Instructions to follow:
Copy exactly, and copy only, the lines from the one bearing "[181,949,299,961] conf/db/conf-db.json ->" through the final line of the records.

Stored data

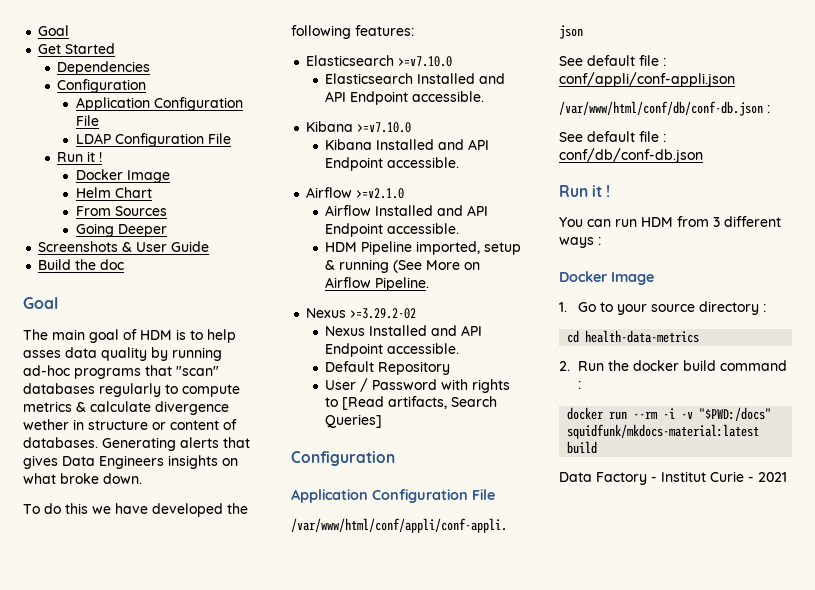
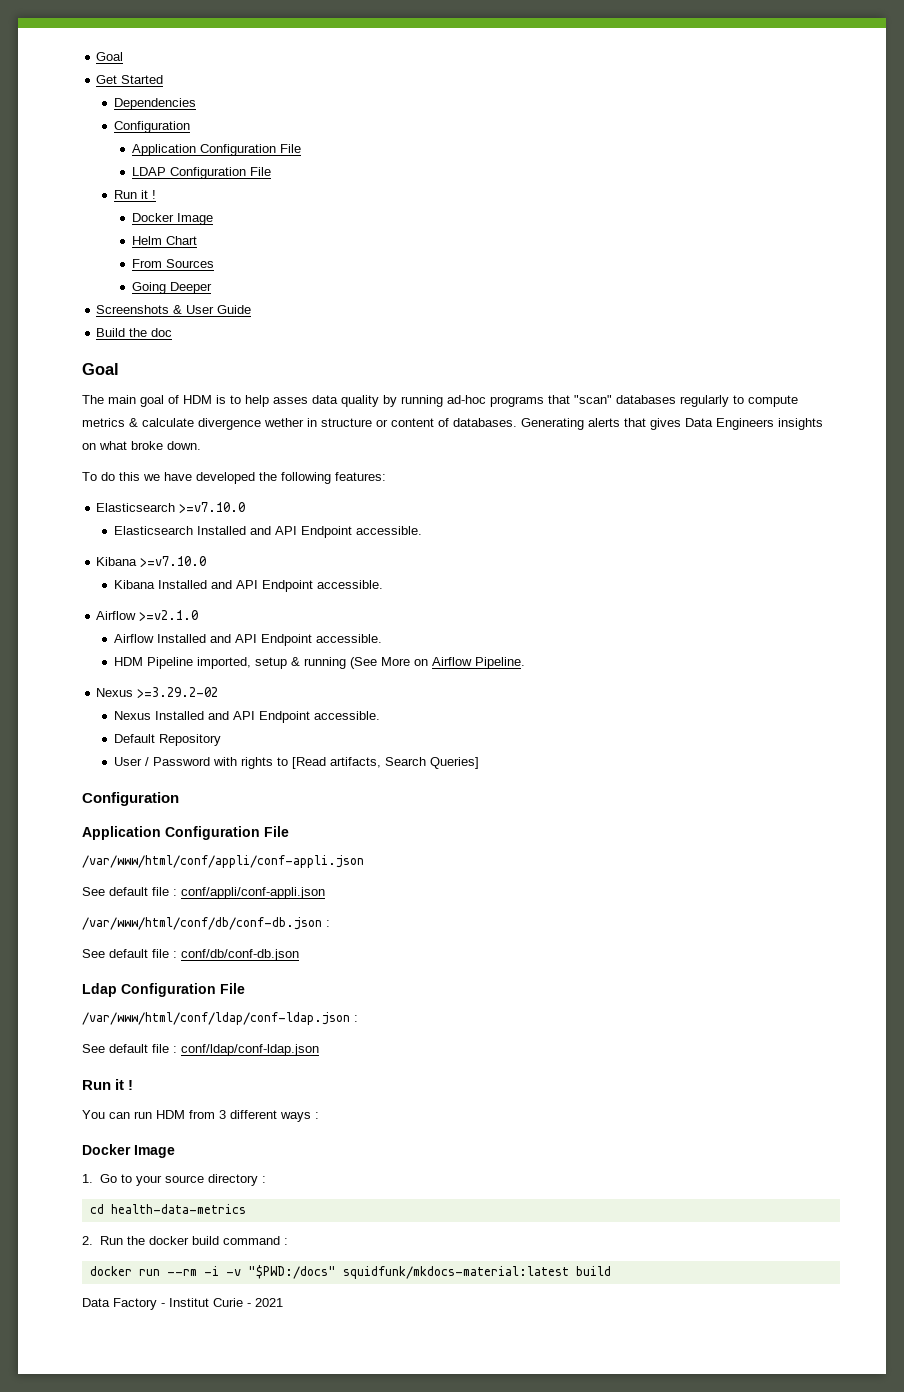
(703, 155) none -> [82,983,245,997] [82,1012,358,1025] [82,1044,319,1056] // Ldap Configuration File // /var/www/html/conf/ldap/conf-ldap.json : // See default file : conf/ldap/conf-ldap.json

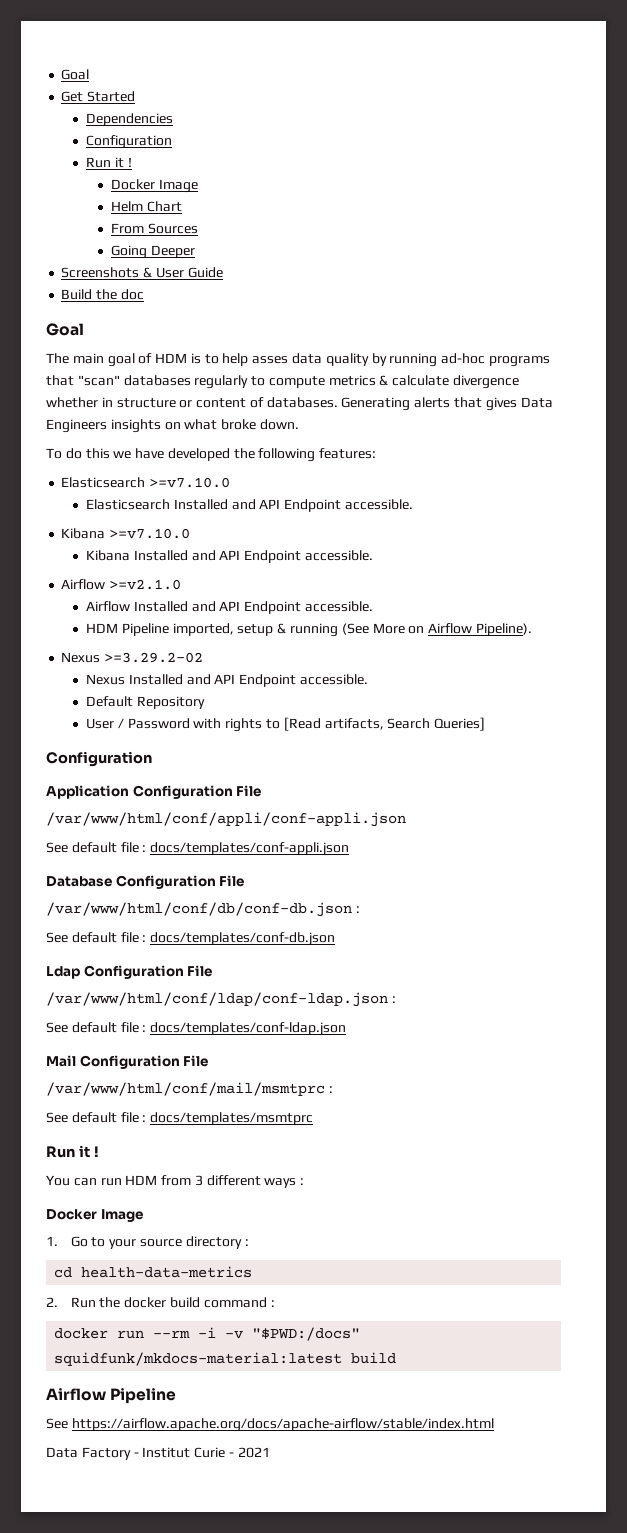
[131,144,301,156] [131,167,271,179] // Application Configuration File // LDAP Configuration File -> (173, 142) none
[264,418,304,427] wether -> [46,397,98,408] whether
[475,657,526,669] Pipeline. -> [475,623,532,636] Pipeline).
[181,887,325,899] conf/appli/conf-appli.json -> [150,842,350,856] [46,875,245,889] docs/templates/conf-appli.json // Database Configuration File
[181,949,299,961] conf/db/conf-db.json -> [150,932,336,946] docs/templates/conf-db.json
[181,1044,319,1056] conf/ldap/conf-ldap.json -> [150,1022,347,1036] [46,1055,209,1069] [46,1082,333,1096] [46,1112,314,1125] docs/templates/conf-ldap.json // Mail Configuration File // /var/www/html/conf/mail/msmtprc : // See default file : docs/templates/msmtprc
(611, 1271) none -> [46,1388,177,1404] [46,1418,494,1432] // Airflow Pipeline // See https://airflow.apache.org/docs/apache-airflow/stable/index.html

Output of the task:
[181,949,299,961] conf/db/conf-db.json -> [150,932,336,946] docs/templates/conf-db.json
[181,1044,319,1056] conf/ldap/conf-ldap.json -> [150,1022,347,1036] [46,1055,209,1069] [46,1082,333,1096] [46,1112,314,1125] docs/templates/conf-ldap.json // Mail Configuration File // /var/www/html/conf/mail/msmtprc : // See default file : docs/templates/msmtprc
(611, 1271) none -> [46,1388,177,1404] [46,1418,494,1432] // Airflow Pipeline // See https://airflow.apache.org/docs/apache-airflow/stable/index.html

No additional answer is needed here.